Globus retirement considerations in WLCG

Introduction

In the WLCG Management Board meeting of March 17, 2020, there was a discussion about a possible retirement timeline for the remaining WLCG dependencies on Globus:

Prompted by the plans and timelines that already exist in OSG:

For WLCG, removing the dependency on GridFTP is being tackled in the TPC WG of the DOMA project:

Currently, GridFTP is also being used for job submissions to CREAM instances, which have almost all been decommissioned by now, and ARC CE instances, which already support HTTPS as an alternative.

While it looks viable for WLCG not to depend on GridFTP by the end of 2021, can we actually remove Globus as a build dependency from the various storage service implementations (see below) that currently make use of it?

Also taking into account that other communities may be unable to replace X509 certificates with tokens as "quickly" as WLCG hopes to do, implying there may need to remain code in the affected implementations that is able to deal with X509 somehow.
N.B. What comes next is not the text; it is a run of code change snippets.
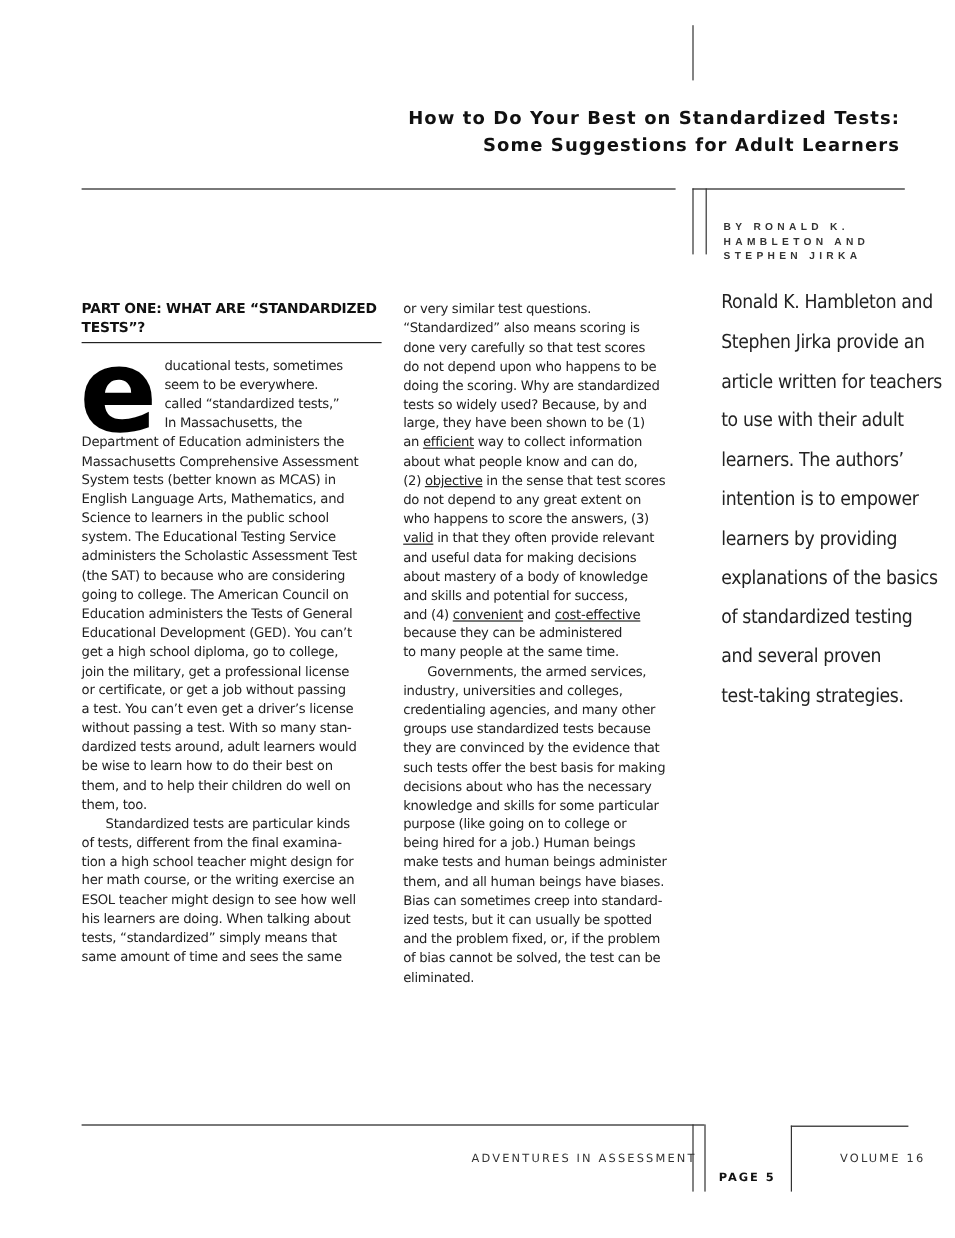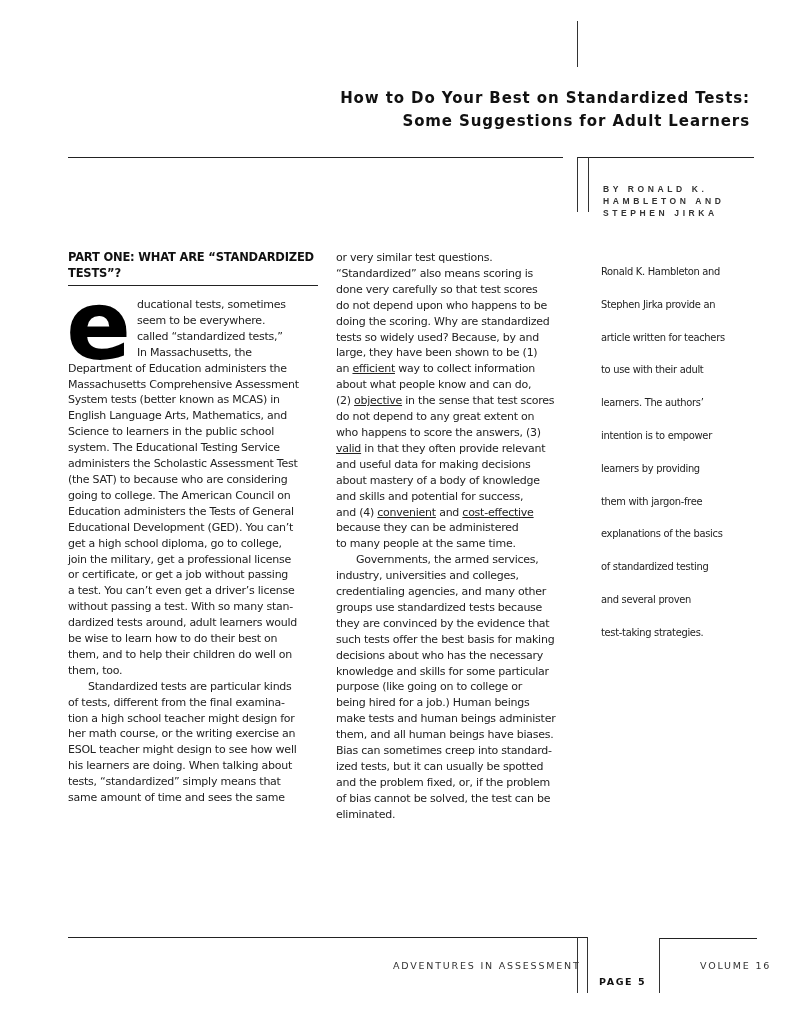--- a/index.html
+++ b/index.html
@@ -32,23 +32,23 @@
     font-family: "DejaVu Sans", sans-serif; font-weight: bold; font-size: 11.5px;
     line-height: 16px; color: #111; letter-spacing: -0.2px;
   }
 
   .dropcap {
     position: absolute; left: 66px; top: 286px; font-family: "DejaVu Sans", sans-serif;
     font-weight: bold; font-size: 96px; line-height: 80px; color: #000; letter-spacing: -4px;
   }
 
   .side {
-    position: absolute; left: 601px; top: 256px; width: 190px;
+    position: absolute; left: 601px; top: 236px; width: 190px;
     font-family: "Liberation Sans Narrow", "DejaVu Sans Condensed", "Liberation Sans", sans-serif;
-    font-size: 11px; line-height: 32.8px; color: #222; letter-spacing: -0.3px;
+    font-size: 16px; line-height: 32.8px; color: #222; letter-spacing: -0.3px;
   }
   .side span { display: block; white-space: nowrap; }
 
   .u { text-decoration: underline; }
 
   .footer-text {
     position: absolute; font-family: "DejaVu Sans", sans-serif; font-size: 9.5px;
     letter-spacing: 1.8px; color: #333; white-space: nowrap;
   }
   .footer-page { font-weight: bold; color: #111; letter-spacing: 1.6px; }
@@ -153,21 +153,20 @@
 </div>
 
 <div class="side">
   <span>Ronald K. Hambleton and</span>
   <span>Stephen Jirka provide an</span>
   <span>article written for teachers</span>
   <span>to use with their adult</span>
   <span>learners. The authors’</span>
   <span>intention is to empower</span>
   <span>learners by providing</span>
-  <span>them with jargon-free</span>
   <span>explanations of the basics</span>
   <span>of standardized testing</span>
   <span>and several proven</span>
   <span>test-taking strategies.</span>
 </div>
 
 <div class="hline" style="left:68px; top:937px; width:519px;"></div>
 <div class="vline" style="left:577px; top:937px; height:56px;"></div>
 <div class="vline" style="left:587px; top:937px; height:56px;"></div>
 <div class="hline" style="left:659px; top:938px; width:98px;"></div>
Such code may depend on Globus GSI today.

Furthermore, the transitional X509 + VOMS support in the new WLCG AAI (for services or workflows that do not support WLCG tokens yet) may rely on the RCauth online CA, which makes use of a MyProxy server to communicate with its HSM.

More on GSI: besides its use in conjunction with GridFTP and SRM, WLCG already has a critical dependency on it through MyProxy. For as long as we need the latter, it may not be a big deal to support GSI in addition, though in theory, MyProxy could be made independent of it.

Another very important dependency on GSI comes through GSI-OpenSSH, which is used by VOBOX instances to give login access to privileged members of supported VOs.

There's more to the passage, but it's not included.